Locate the word "font" in the material, then show every line that holds it.
#### Information provided
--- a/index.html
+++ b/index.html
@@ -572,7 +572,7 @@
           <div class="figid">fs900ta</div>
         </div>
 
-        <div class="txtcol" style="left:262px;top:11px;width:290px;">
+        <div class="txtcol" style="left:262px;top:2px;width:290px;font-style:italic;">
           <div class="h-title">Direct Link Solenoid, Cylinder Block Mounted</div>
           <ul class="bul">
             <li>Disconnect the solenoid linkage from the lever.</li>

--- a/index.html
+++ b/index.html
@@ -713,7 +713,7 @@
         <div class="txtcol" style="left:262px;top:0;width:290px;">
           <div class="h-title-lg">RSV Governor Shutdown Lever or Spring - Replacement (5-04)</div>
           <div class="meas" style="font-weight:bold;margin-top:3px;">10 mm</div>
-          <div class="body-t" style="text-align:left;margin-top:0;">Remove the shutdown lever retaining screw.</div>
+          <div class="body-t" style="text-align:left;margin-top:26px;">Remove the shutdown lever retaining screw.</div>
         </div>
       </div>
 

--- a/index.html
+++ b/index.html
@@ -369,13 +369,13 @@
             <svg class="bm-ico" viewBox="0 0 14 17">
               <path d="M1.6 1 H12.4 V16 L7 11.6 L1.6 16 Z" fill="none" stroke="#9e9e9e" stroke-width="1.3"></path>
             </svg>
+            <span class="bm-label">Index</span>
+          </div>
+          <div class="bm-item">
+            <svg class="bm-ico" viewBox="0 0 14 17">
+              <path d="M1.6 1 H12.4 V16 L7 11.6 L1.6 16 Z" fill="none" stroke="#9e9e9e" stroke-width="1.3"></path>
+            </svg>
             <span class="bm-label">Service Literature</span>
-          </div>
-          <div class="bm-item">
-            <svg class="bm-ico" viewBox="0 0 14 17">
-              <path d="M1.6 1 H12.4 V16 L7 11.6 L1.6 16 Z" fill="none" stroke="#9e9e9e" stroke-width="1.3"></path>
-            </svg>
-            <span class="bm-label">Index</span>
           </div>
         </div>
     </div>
########
## Task result
+        <div class="txtcol" style="left:262px;top:2px;width:290px;font-style:italic;">
           <div class="meas" style="font-weight:bold;margin-top:3px;">10 mm</div>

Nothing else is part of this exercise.